Stored dataset items.
------------------------------------------------------------------------

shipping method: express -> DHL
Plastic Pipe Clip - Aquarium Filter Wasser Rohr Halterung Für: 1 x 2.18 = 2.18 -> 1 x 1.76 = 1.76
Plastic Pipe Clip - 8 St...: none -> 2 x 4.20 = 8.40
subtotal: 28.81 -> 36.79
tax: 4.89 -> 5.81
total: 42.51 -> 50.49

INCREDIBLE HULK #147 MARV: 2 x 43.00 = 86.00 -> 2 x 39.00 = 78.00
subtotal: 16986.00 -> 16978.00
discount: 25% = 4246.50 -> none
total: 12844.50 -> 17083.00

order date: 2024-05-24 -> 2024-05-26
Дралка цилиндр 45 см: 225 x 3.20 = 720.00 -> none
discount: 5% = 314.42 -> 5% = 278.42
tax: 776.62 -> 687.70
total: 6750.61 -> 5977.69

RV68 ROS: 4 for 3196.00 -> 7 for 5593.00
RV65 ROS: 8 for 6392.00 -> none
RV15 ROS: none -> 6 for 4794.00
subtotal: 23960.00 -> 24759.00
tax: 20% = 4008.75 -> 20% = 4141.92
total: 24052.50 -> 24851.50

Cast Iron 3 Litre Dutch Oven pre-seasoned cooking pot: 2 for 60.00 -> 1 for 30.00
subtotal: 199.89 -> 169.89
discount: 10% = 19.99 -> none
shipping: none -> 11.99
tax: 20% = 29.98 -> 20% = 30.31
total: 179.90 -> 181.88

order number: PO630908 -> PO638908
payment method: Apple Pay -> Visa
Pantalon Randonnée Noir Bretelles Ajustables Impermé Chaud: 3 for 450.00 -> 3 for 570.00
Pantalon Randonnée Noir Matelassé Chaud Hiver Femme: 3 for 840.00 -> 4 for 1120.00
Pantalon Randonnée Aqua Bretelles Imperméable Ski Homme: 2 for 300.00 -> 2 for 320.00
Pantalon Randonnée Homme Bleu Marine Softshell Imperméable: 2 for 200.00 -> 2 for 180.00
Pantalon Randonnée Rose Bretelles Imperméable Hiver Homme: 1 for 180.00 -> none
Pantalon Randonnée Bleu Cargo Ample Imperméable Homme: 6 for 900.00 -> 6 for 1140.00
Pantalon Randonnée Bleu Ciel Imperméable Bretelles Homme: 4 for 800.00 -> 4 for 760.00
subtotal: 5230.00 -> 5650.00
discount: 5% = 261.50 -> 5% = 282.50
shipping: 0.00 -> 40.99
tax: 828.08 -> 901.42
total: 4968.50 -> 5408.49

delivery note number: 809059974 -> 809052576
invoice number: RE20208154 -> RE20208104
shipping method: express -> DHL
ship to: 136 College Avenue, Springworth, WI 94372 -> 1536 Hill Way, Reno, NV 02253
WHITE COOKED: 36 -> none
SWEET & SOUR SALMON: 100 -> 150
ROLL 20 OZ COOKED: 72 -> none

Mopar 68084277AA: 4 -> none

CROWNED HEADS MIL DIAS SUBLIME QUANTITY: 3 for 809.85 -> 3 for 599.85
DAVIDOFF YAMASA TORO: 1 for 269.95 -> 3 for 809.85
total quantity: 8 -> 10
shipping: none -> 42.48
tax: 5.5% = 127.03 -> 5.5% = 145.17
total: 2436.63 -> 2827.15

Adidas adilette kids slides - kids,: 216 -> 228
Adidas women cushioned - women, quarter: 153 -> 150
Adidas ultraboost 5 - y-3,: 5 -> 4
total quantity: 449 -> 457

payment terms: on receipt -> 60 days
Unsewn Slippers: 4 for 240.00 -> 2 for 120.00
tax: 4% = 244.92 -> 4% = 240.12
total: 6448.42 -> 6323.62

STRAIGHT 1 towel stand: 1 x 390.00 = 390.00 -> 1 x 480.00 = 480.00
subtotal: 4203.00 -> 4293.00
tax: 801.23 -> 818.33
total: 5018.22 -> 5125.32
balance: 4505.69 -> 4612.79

------------------------------------------------------------------------

About this task.
All of the entries above should be written out verbatim.

Answer area.
shipping method: express -> DHL
Plastic Pipe Clip - Aquarium Filter Wasser Rohr Halterung Für: 1 x 2.18 = 2.18 -> 1 x 1.76 = 1.76
Plastic Pipe Clip - 8 St...: none -> 2 x 4.20 = 8.40
subtotal: 28.81 -> 36.79
tax: 4.89 -> 5.81
total: 42.51 -> 50.49

INCREDIBLE HULK #147 MARV: 2 x 43.00 = 86.00 -> 2 x 39.00 = 78.00
subtotal: 16986.00 -> 16978.00
discount: 25% = 4246.50 -> none
total: 12844.50 -> 17083.00

order date: 2024-05-24 -> 2024-05-26
Дралка цилиндр 45 см: 225 x 3.20 = 720.00 -> none
discount: 5% = 314.42 -> 5% = 278.42
tax: 776.62 -> 687.70
total: 6750.61 -> 5977.69

RV68 ROS: 4 for 3196.00 -> 7 for 5593.00
RV65 ROS: 8 for 6392.00 -> none
RV15 ROS: none -> 6 for 4794.00
subtotal: 23960.00 -> 24759.00
tax: 20% = 4008.75 -> 20% = 4141.92
total: 24052.50 -> 24851.50

Cast Iron 3 Litre Dutch Oven pre-seasoned cooking pot: 2 for 60.00 -> 1 for 30.00
subtotal: 199.89 -> 169.89
discount: 10% = 19.99 -> none
shipping: none -> 11.99
tax: 20% = 29.98 -> 20% = 30.31
total: 179.90 -> 181.88

order number: PO630908 -> PO638908
payment method: Apple Pay -> Visa
Pantalon Randonnée Noir Bretelles Ajustables Impermé Chaud: 3 for 450.00 -> 3 for 570.00
Pantalon Randonnée Noir Matelassé Chaud Hiver Femme: 3 for 840.00 -> 4 for 1120.00
Pantalon Randonnée Aqua Bretelles Imperméable Ski Homme: 2 for 300.00 -> 2 for 320.00
Pantalon Randonnée Homme Bleu Marine Softshell Imperméable: 2 for 200.00 -> 2 for 180.00
Pantalon Randonnée Rose Bretelles Imperméable Hiver Homme: 1 for 180.00 -> none
Pantalon Randonnée Bleu Cargo Ample Imperméable Homme: 6 for 900.00 -> 6 for 1140.00
Pantalon Randonnée Bleu Ciel Imperméable Bretelles Homme: 4 for 800.00 -> 4 for 760.00
subtotal: 5230.00 -> 5650.00
discount: 5% = 261.50 -> 5% = 282.50
shipping: 0.00 -> 40.99
tax: 828.08 -> 901.42
total: 4968.50 -> 5408.49

delivery note number: 809059974 -> 809052576
invoice number: RE20208154 -> RE20208104
shipping method: express -> DHL
ship to: 136 College Avenue, Springworth, WI 94372 -> 1536 Hill Way, Reno, NV 02253
WHITE COOKED: 36 -> none
SWEET & SOUR SALMON: 100 -> 150
ROLL 20 OZ COOKED: 72 -> none

Mopar 68084277AA: 4 -> none

CROWNED HEADS MIL DIAS SUBLIME QUANTITY: 3 for 809.85 -> 3 for 599.85
DAVIDOFF YAMASA TORO: 1 for 269.95 -> 3 for 809.85
total quantity: 8 -> 10
shipping: none -> 42.48
tax: 5.5% = 127.03 -> 5.5% = 145.17
total: 2436.63 -> 2827.15

Adidas adilette kids slides - kids,: 216 -> 228
Adidas women cushioned - women, quarter: 153 -> 150
Adidas ultraboost 5 - y-3,: 5 -> 4
total quantity: 449 -> 457

payment terms: on receipt -> 60 days
Unsewn Slippers: 4 for 240.00 -> 2 for 120.00
tax: 4% = 244.92 -> 4% = 240.12
total: 6448.42 -> 6323.62

STRAIGHT 1 towel stand: 1 x 390.00 = 390.00 -> 1 x 480.00 = 480.00
subtotal: 4203.00 -> 4293.00
tax: 801.23 -> 818.33
total: 5018.22 -> 5125.32
balance: 4505.69 -> 4612.79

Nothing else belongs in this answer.